War Art/Art War:
Controlling the Legacy of Nazi Modernism
The existence of a collection of 9,176 Nazi-era works of art formed by the U.S. Army in 1946 had long been suspected by journalists and scholars of fascism and the Third Reich. Mysterious as its origin is, elements of the German War Art Collection
have been featured in museum exhibitions, discussed in the mass media, and reproduced in books. But aside from a few familiar, frequently exhibited objects, such as Hubert Lanzinger’s Der Bannerträger
[The Flag Bearer
] (1936) (cover), which was discovered by U.S. personnel in the Führerbau [Führer Building] and moved to Munich’s Central Collecting Point in the Verwaltungsbau [Party Administration Building], where U.S. Army Air Force Captain Gordon Waverly Gilkey seized it in 1946, knowledge of the whereabouts, the full contents, and the provenance of this collection, the largest surviving remnant of Nazi visual arts culture, has eluded researchers for seventy years.
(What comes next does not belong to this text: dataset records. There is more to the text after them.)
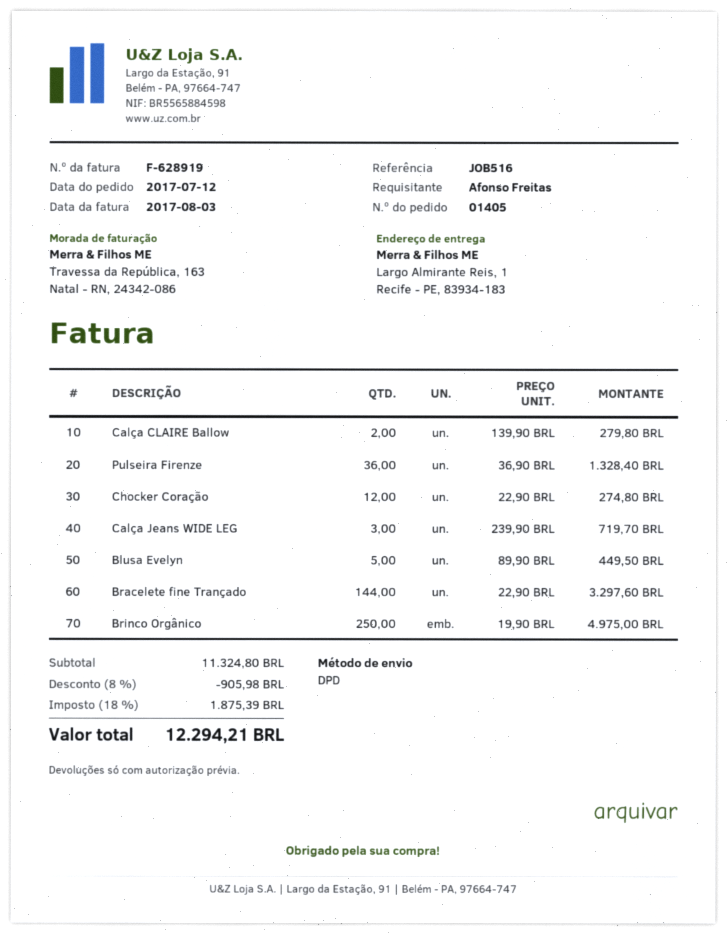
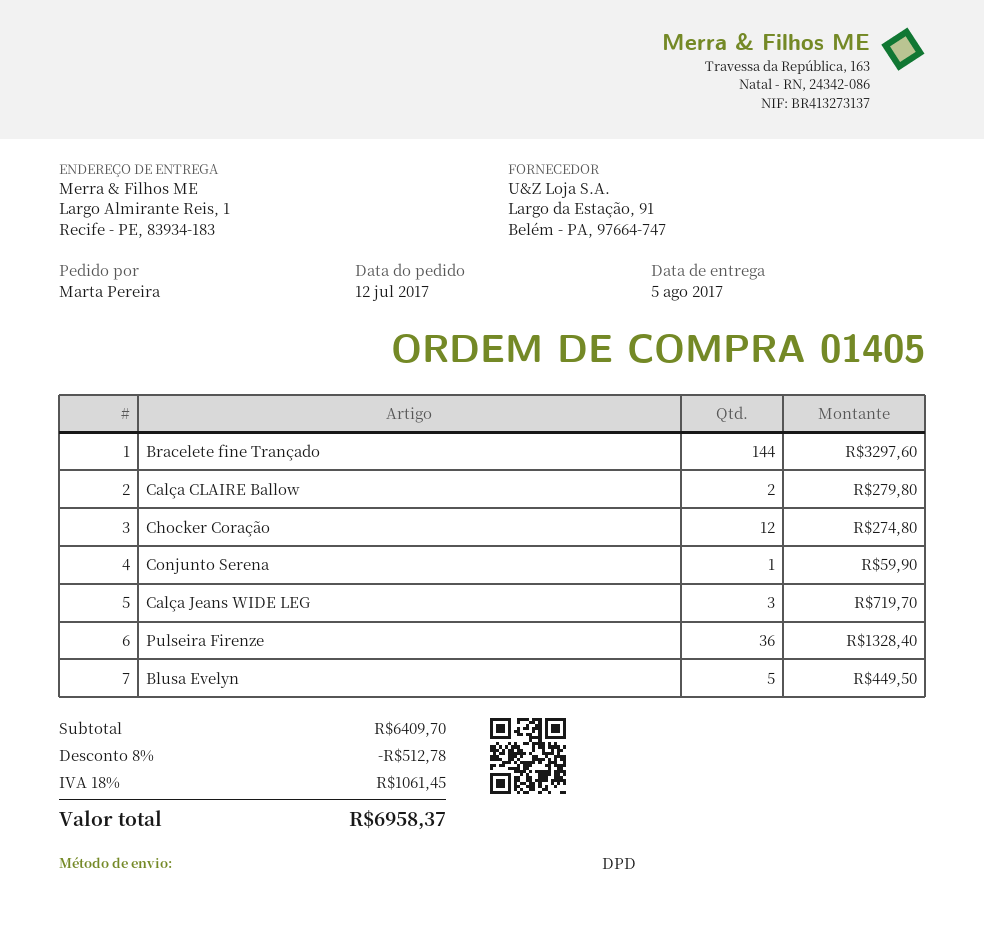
ordered by: Afonso Freitas -> Marta Pereira
Brinco Orgânico: 250 for 4975.00 -> none
Conjunto Serena: none -> 1 for 59.90
subtotal: 11324.80 -> 6409.70
discount: 8% = 905.98 -> 8% = 512.78
tax: 18% = 1875.39 -> 18% = 1061.45
total: 12294.21 -> 6958.37

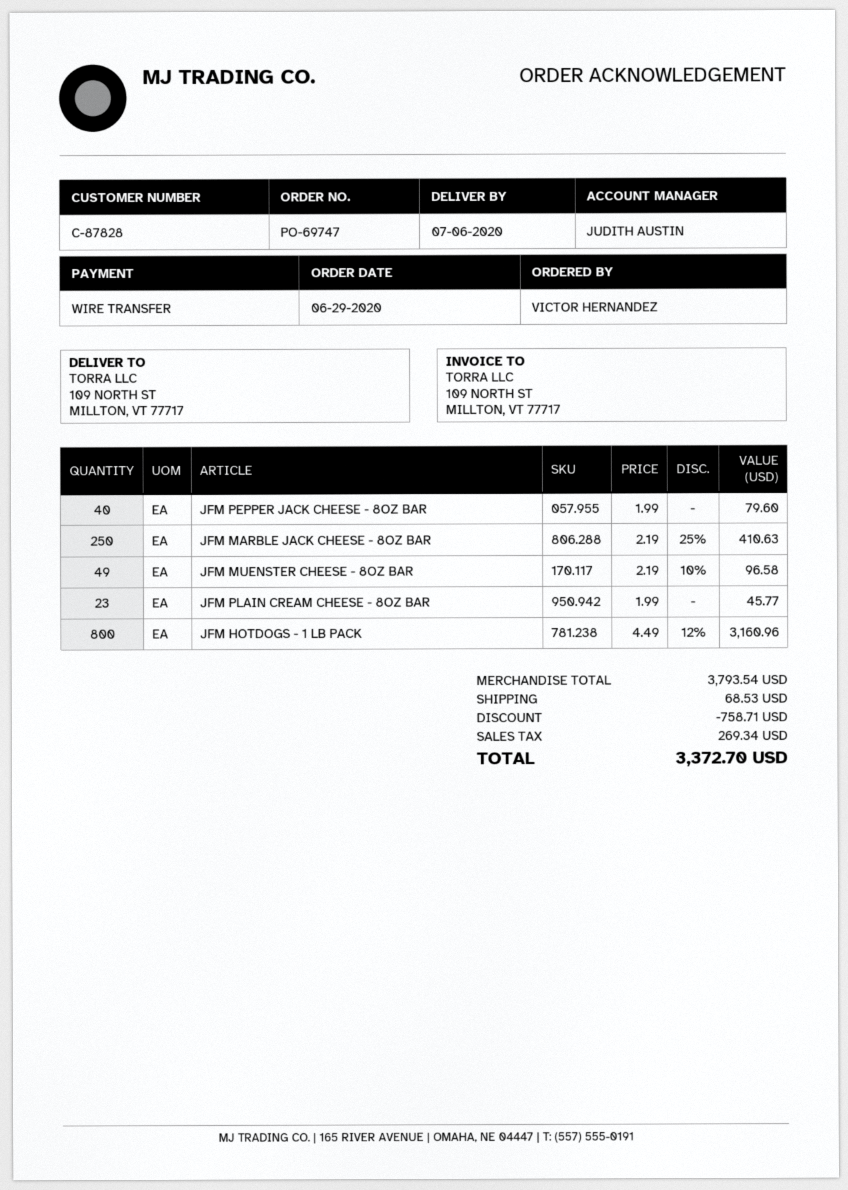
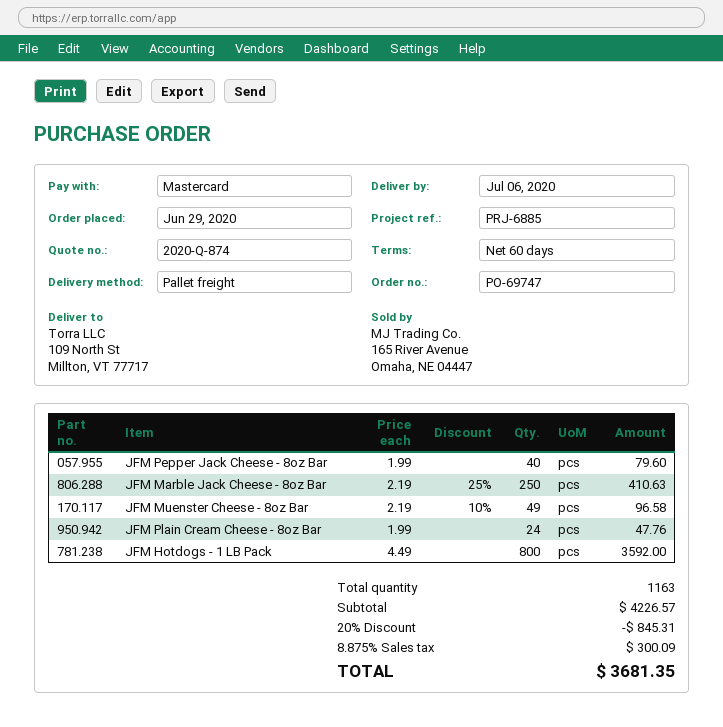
payment method: bank transfer -> Mastercard
JFM PLAIN CREAM CHEESE - 8OZ BAR: 23 x 1.99 = 45.77 -> 24 x 1.99 = 47.76
JFM HOTDOGS - 1 LB PACK: 800 x 4.49 - 12% = 3160.96 -> 800 x 4.49 = 3592.00
subtotal: 3793.54 -> 4226.57
discount: 758.71 -> 845.31
shipping: 68.53 -> none
tax: 269.34 -> 300.09
total: 3372.70 -> 3681.35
Exhibited under its original title Führerbildnis
[Portrait of the Führer
at the 1937 Große Deutsche Kunstausstellung, Der Bannerträger
is one of the most frequently exhibited pieces in the Army Art Collection held at Fort Belvoir, Virginia. However, until the opening of the exhibition Kunst und Propaganda im Streit der Nationen, 1930–1945
[Art and Propaganda in the Conflict of Nations
] at the Deutsches Historisches Museum in January 2007, Lanzinger’s painting had not been reunited with works of art from the other branches of the German War Art Collection or with the NS-Reichsbesitz objects1
since its seizure by Gilkey. Of additional interest is the fact that Der Bannerträger
was one of only a handful of contemporary paintings selected for the Linzer Sammlung [Linz Collection], artworks associated with Adolf Hitler’s personal collecting activity.2
The importance of the German War Art Collection lies in its identity as a counter-archive, a counter-canon of works of art associated with alternate modes of representing “official” German visual arts culture in the twilight years of the Hitler regime. Through its representation of war by tropes and styles associated with modernism the Wehrmacht’s map of extreme violence and terror is transformed by Nazi aesthetics into a utopian landscape elevated above atrocity—a landscape cleansed of racial inferiors that was ultimately to be colonized by the German Volk. The creative space governed by military authority exerted a disinhibiting influence over the creative process and functioned as a geography of radical openness and catharsis and even a potential site of resistance to the more restrictive aesthetic norms governing the civilian arts scene in Nazi Germany. As the historian Norman Davies has put it, “Oddly enough, the front-line zone of maximum physical danger, under fire from the enemy, became a zone of psychological liberation,”3
which embraced armed combatants as well as combat artists.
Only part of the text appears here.